Any scope for building with openmp using Apple's Clang?
Looking forward to the release!
Any scope for building with openmp using Apple's Clang?
Apple Clang doesn't come with OpenMP, only thing one could do is to link an external OpenMP runtime, like LLVM's.
Yes.
is there a way to inject that into pkg>build FFTW or can one compile FFTW separately and have julia find it?
The build recipe of fftw is at https://github.com/JuliaPackaging/Yggdrasil/blob/42d73ea1c9e39c6f63bdfe065caad498257d0c6a/F/FFTW/build_tarballs.jl. At the moment OpenMP isn't used anywhere as far as I understand, I guess that's a question for @stevengj.
Apologies: I realise now that my earlier benchmarks must have been in low power mode on the laptop.
After a charge the times are a bit more comparable, but I notice that even in-place planning gains almost nothing on M1, but has significant gains on Intel even without MKL. The slowness compared to https://github.com/andrej5elin/howto_fftw_apple_silicon has not gone away, but the gap has closed: 446.69us on 4 threads (without openmp) vs FFTW.jl below running at 699us for 8 threads
using FFTW
FFTW.set_num_threads(8)
a = randn(ComplexF64,512,512);
F = plan_fft!(a,flags=FFTW.ESTIMATE)
using BenchmarkTools
2021 M1 Max
@btime fft(a);
699.666 μs (126 allocations: 4.01 MiB)
@btime F*a setup = (a = randn(ComplexF64,512,512));
626.917 μs (120 allocations: 9.44 KiB)
2019 Intel 8-core i9 (no MKL)
@btime fft(a);
1.110 ms (126 allocations: 4.01 MiB)
@btime F*a setup = (a = randn(ComplexF64,512,512));
373.056 μs (120 allocations: 8.44 KiB)
2019 Intel 8-core i9 (with MKL)
@btime fft(a);
528.822 μs (6 allocations: 4.00 MiB)
@btime F*a setup = (a = randn(ComplexF64,512,512));
261.137 μs (0 allocations: 0 bytes)
The slowness compared to https://github.com/andrej5elin/howto_fftw_apple_silicon has not gone away
In that post they are using FFTW's test/bench
, (a) which defaults to FFTW.MEASURE
, (b) precomputes the plans, and (c) pre-allocates the arrays. (b) can be accomplished using p = plan_fft(...)
, and (c) can be accomplished using mul!(output, p, input)
. However (a) requires a new build of FFTW that enables a cycle counter on ARM (otherwise FFTW.MEASURE
will be equivalent to FFTW.ESTIMATE
).
Not related to this issue, but just as an fyi - Apple Silicon has been added to the CI now.

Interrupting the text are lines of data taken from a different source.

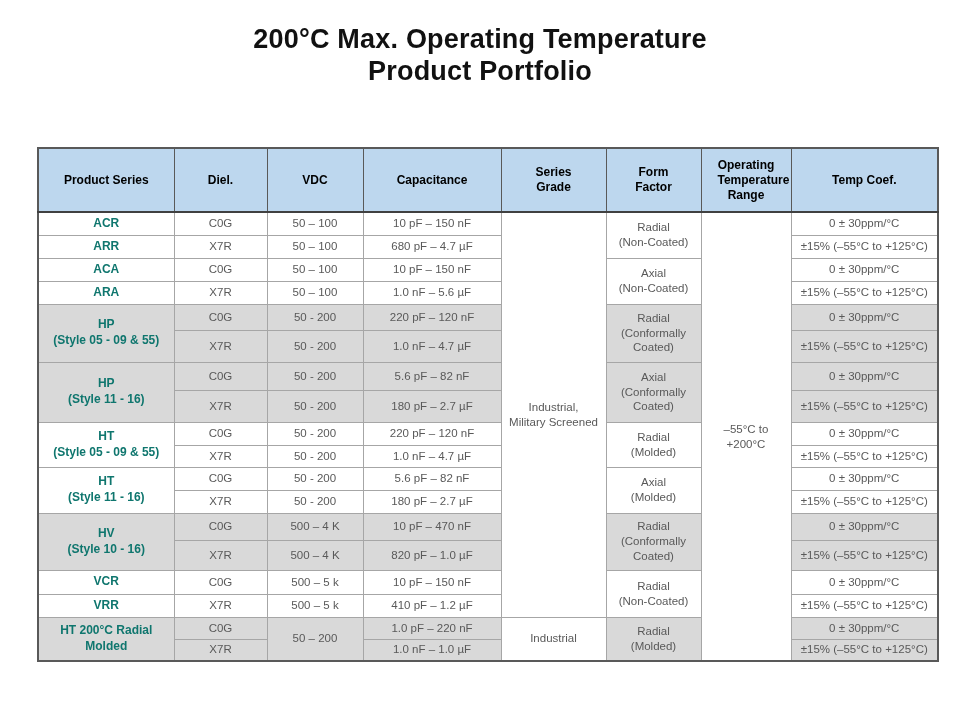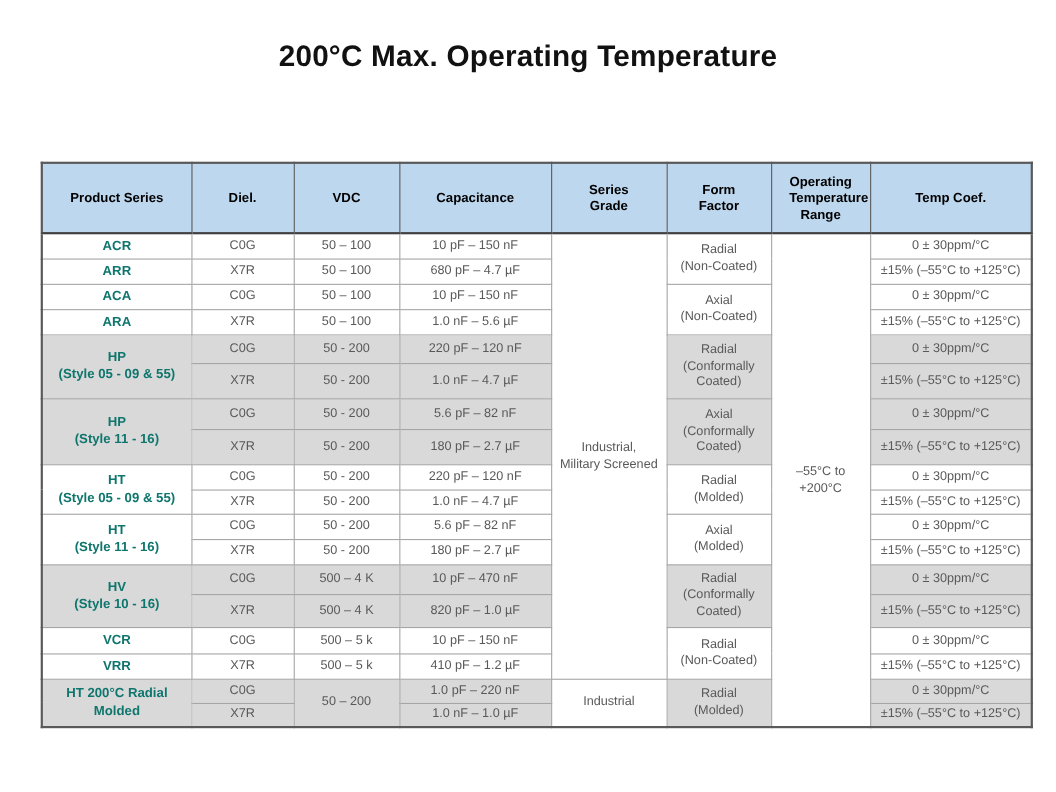--- a/index.html
+++ b/index.html
@@ -6,7 +6,7 @@
     font-family:"Liberation Sans", sans-serif;}
   .page{position:relative;width:960px;height:720px;overflow:hidden;}
   .title{position:absolute;top:24px;left:0;width:960px;text-align:center;
-    font-weight:bold;font-size:27px;line-height:1.18;color:#111111;letter-spacing:.2px;margin-top:12px;}
+    font-weight:bold;font-size:27px;line-height:1.18;color:#111111;letter-spacing:.2px;}
   table.portfolio{position:absolute;left:37px;top:147px;width:900px;
     border-collapse:collapse;table-layout:fixed;
     border:2px solid #595959;}

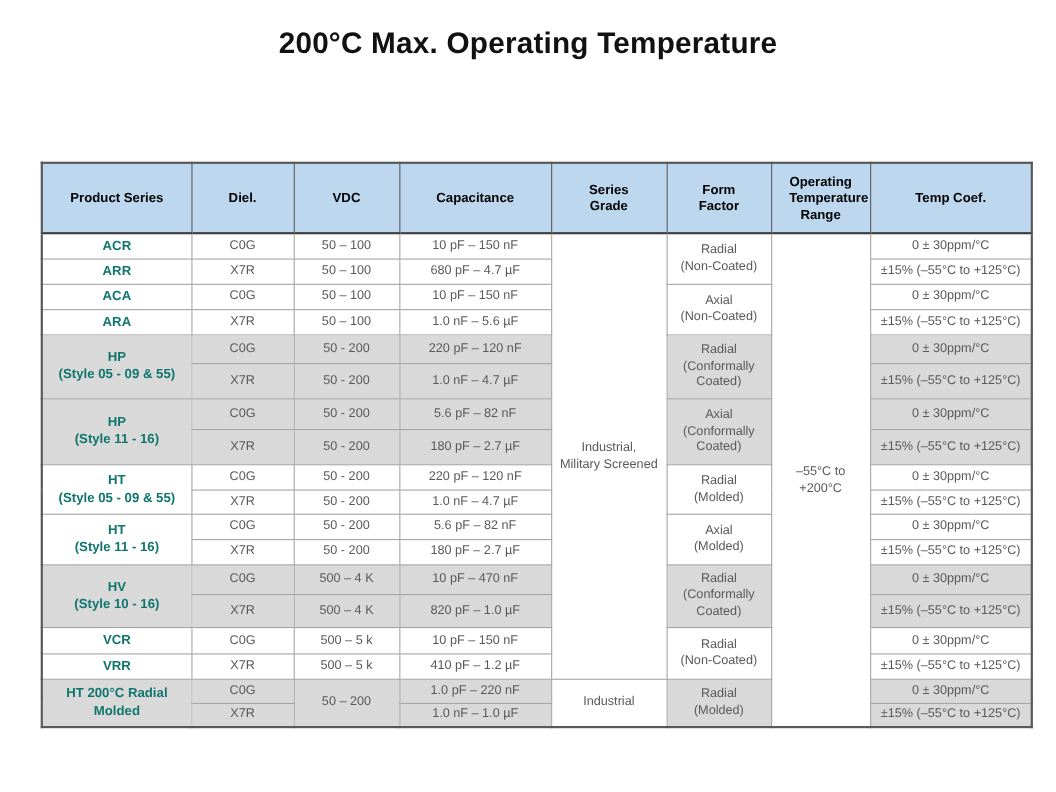--- a/index.html
+++ b/index.html
@@ -27,6 +27,7 @@
 <div class="page">
   <div class="title">
     <div>200°C Max. Operating Temperature</div>
+    <div>Product Portfolio</div>
   </div>
 
   <table class="portfolio">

I could have sworn this used to be much faster:
Compare with fftw installed via python (scypy) here https://github.com/andrej5elin/howto_fftw_apple_silicon, where 4 threads takes about 500us for double precision, on slightly weaker hardware. Rosetta with mkl is also significantly (>10x) faster than fftw.jl according to those benchmarks. Am I missing something?